Monitoramento via satélite – Algumas empresas estão se especializando no uso de imagens de satélite capazes de rastrear operações de aquicultura, como pode ser visto na Figura 5.  A tecnologia oferece informações valiosas sobre a distribuição espacial e o desempenho evolutivo das operações em todo o mundo. Trabalha com imagens globais em tempo real e a utilização de filtros, gerando informações por meio do processamento de imagens com software e algoritmos em plataformas baseadas em nuvem. Elas podem rastrear atividades em viveiros, identificar enfermidades desde o início do surto, monitorar o desenvolvimento dos ciclos de produção e até mesmo fornecer previsões de produção, tanto em fazendas específicas como em regiões completas em qualquer lugar do planeta. Essas informações podem ser usadas de várias formas para aumentar a assertividade na alocação de recursos, reduzir riscos e melhorar a segurança operacional.

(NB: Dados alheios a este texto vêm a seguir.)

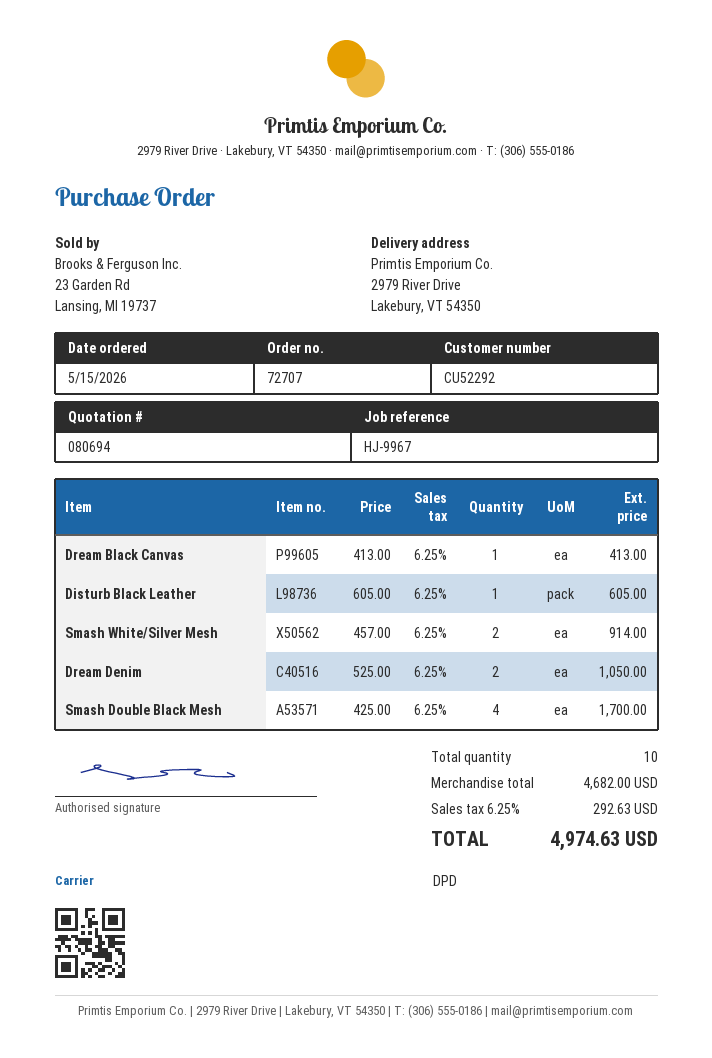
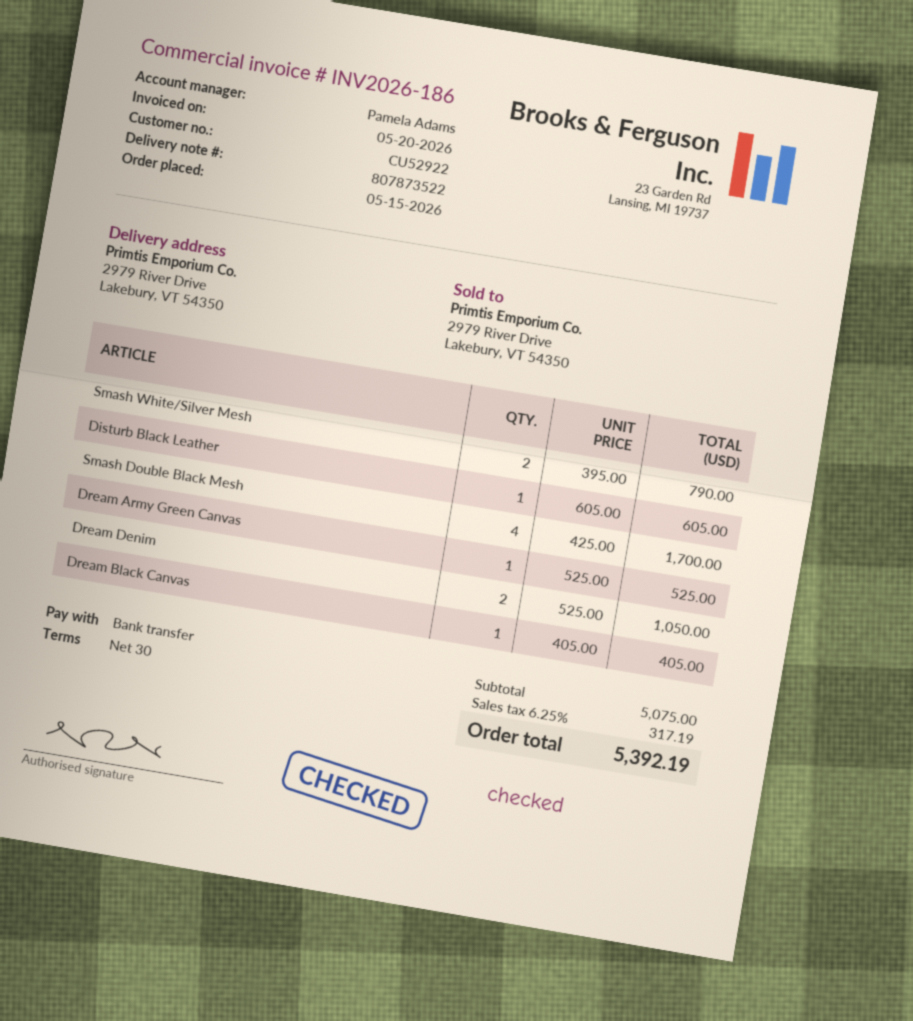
customer number: CU52292 -> CU52922
Dream Black Canvas: 1 x 413.00 = 413.00 -> 1 x 405.00 = 405.00
Smash White/Silver Mesh: 2 x 457.00 = 914.00 -> 2 x 395.00 = 790.00
Dream Army Green Canvas: none -> 1 x 525.00 = 525.00
subtotal: 4682.00 -> 5075.00
tax: 6.25% = 292.63 -> 6.25% = 317.19
total: 4974.63 -> 5392.19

Figura 5 – Imagens de satélite, de áreas de fazenda de camarão, 2018 e 2021 | créditos: SeaWarden
Figura 5 – Imagens de satélite, de áreas de fazenda de camarão, 2018 e 2021 | créditos: SeaWarden

Em suma, as novas tendências tecnológicas na aquicultura estão sempre voltadas para melhorar a eficiência produtiva, reduzir os riscos operacionais e criar caminhos para a expansão sustentável e lucrativa da indústria. A evolução na nutrição já tem tido um impacto muito positivo, mas ainda requer mais pesquisas, especialmente para desenvolver aplicações adequadas a novos materiais. As fazendas urbanas verticais estão gradualmente sendo instaladas próximas aos grandes centros da Europa e da Ásia, utilizando sistemas de recirculação e automação avançados em escala industrial. Por fim, a aplicação de inteligência artificial eleva consideravelmente a confiabilidade das informações para a tomada de decisões na nossa indústria.

Em conjunto, essas soluções possibilitam uma melhor produtividade, um gerenciamento de risco mais eficaz e uma redução do impacto ambiental. Essas tendências são essenciais para o desenvolvimento sustentável do setor, garantindo não apenas uma produção aquícola mais eficiente, econômica e ambientalmente responsável de organismos aquáticos, mas também melhorando a percepção da qualidade do produto e de seu perfil sustentável, fatores fundamentais para atrair investimentos ao setor.